Member of the Michigan Senate
- In office January 1, 1983 – December 31, 1998
- Preceded by: Gary G. Corbin
- Succeeded by: Dianne Byrum
- Constituency: 25th district (1983–1994) 29th district (1995–1998)

Member of the Michigan House of Representatives from the 79th district
- In office January 1, 1977 – December 31, 1982
- Preceded by: F. Robert Edwards
- Succeeded by: John D. Cherry

Personal details
- Born: July 24, 1934 (age 91) Battle Creek, Michigan
- Party: Democratic
- Spouse: Mary Ann

= Joe Conroy =

American politician (born 1934)

Joe Conroy (born July 24, 1934) is a Democratic former member of both houses of the Michigan Legislature, representing parts of Genesee County for two decades.

Prior to his election to the House, Conroy was active in real estate and building in the Flint area.
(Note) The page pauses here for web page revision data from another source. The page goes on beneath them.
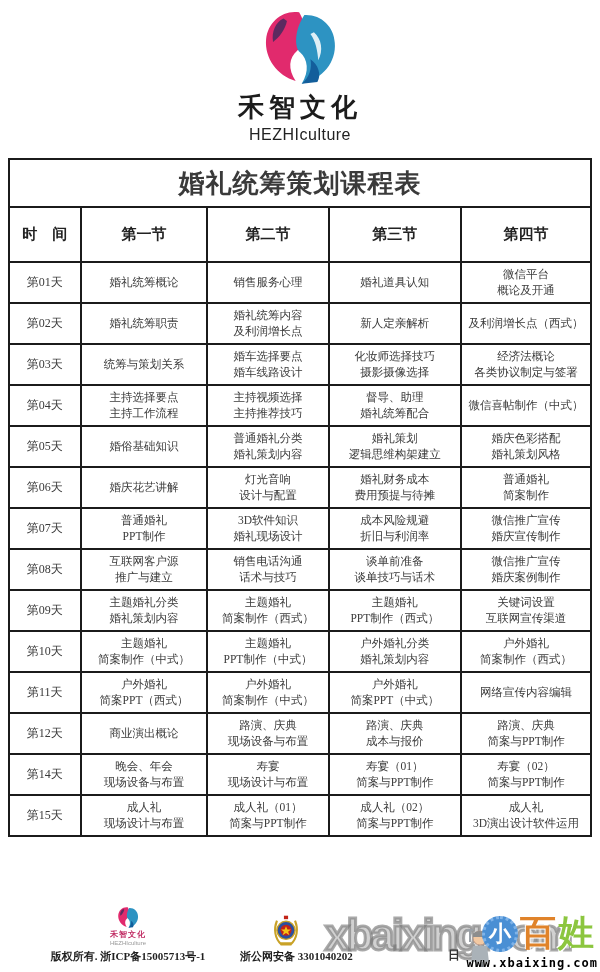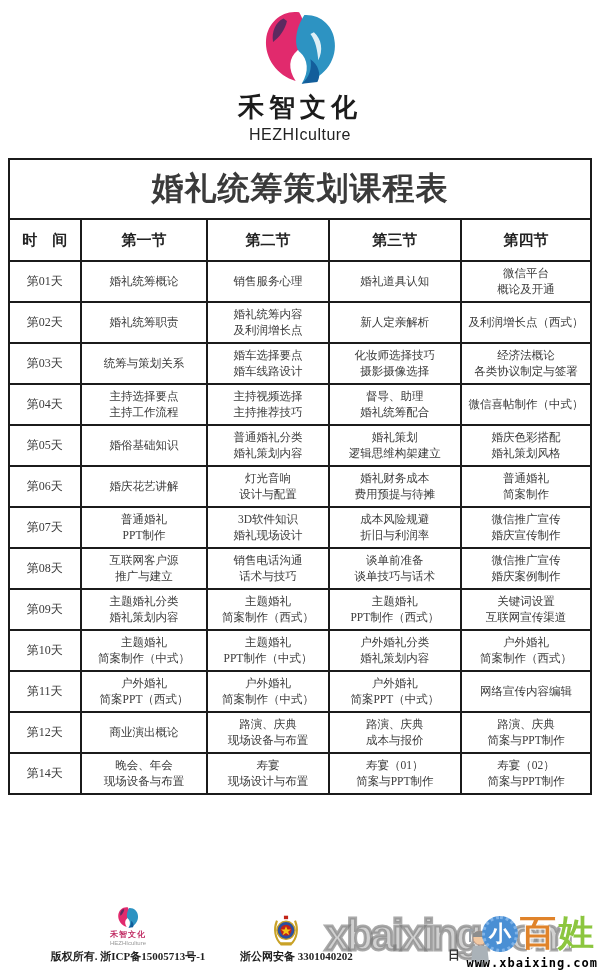"婚礼统筹策划课程表" th.tbl-title { font-size: 32px -> 26px; height: 60px -> 48px }
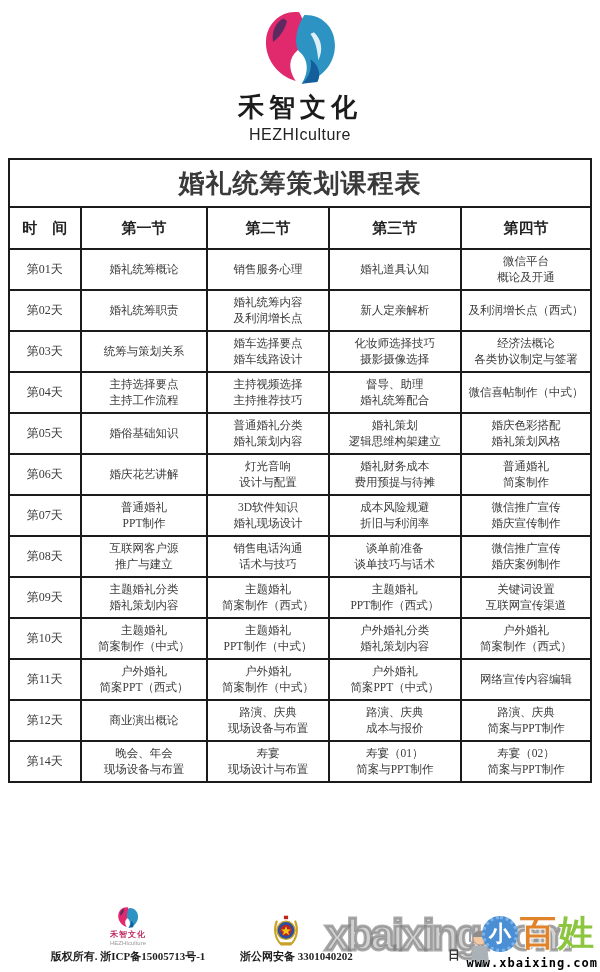"时 间" tr.head-row th { height: 42px -> 55px }
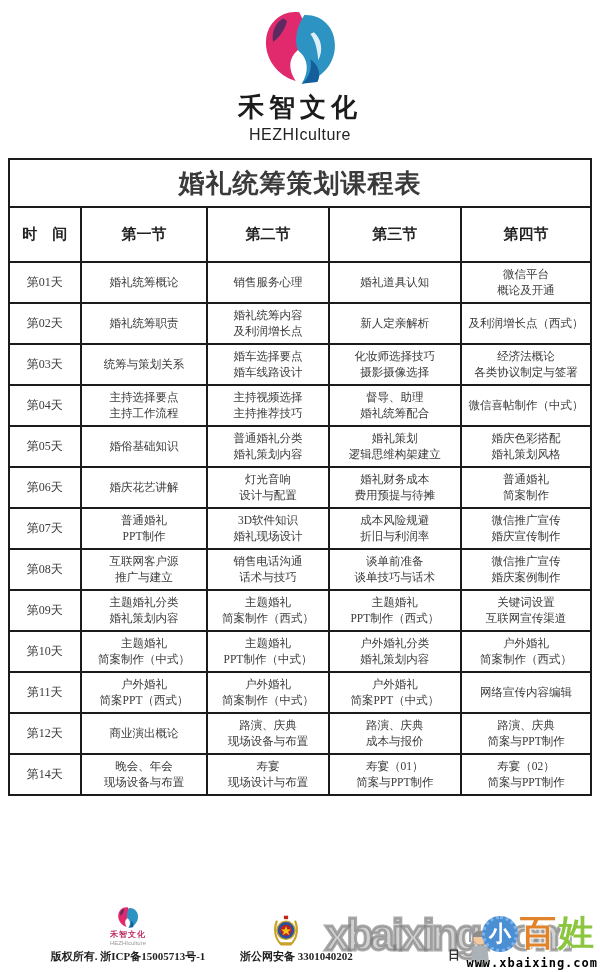"第15天" tr { html: none -> <tr> <td>第15天</td> <td>成人礼<br>现场设计与布置</td> <td>成人礼（01）<br>简案与PPT制作</td> <td>成人礼（02）<br>简案与PPT制作</td> <td>成人礼<br>3D演出设计软件运用</td> </tr> }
He was also a member of the city's charter review commission and the county board of commissioners. He was elected to the Michigan House of Representatives in 1976 and served three terms. He sought and won election to the Michigan Senate in 1982 and served there for four terms. While in the Senate, he served on the Appropriations Committee.

Conroy was governmental operations director under former Mayor Don Williamson of Flint for four and a half years, resigning in 2008.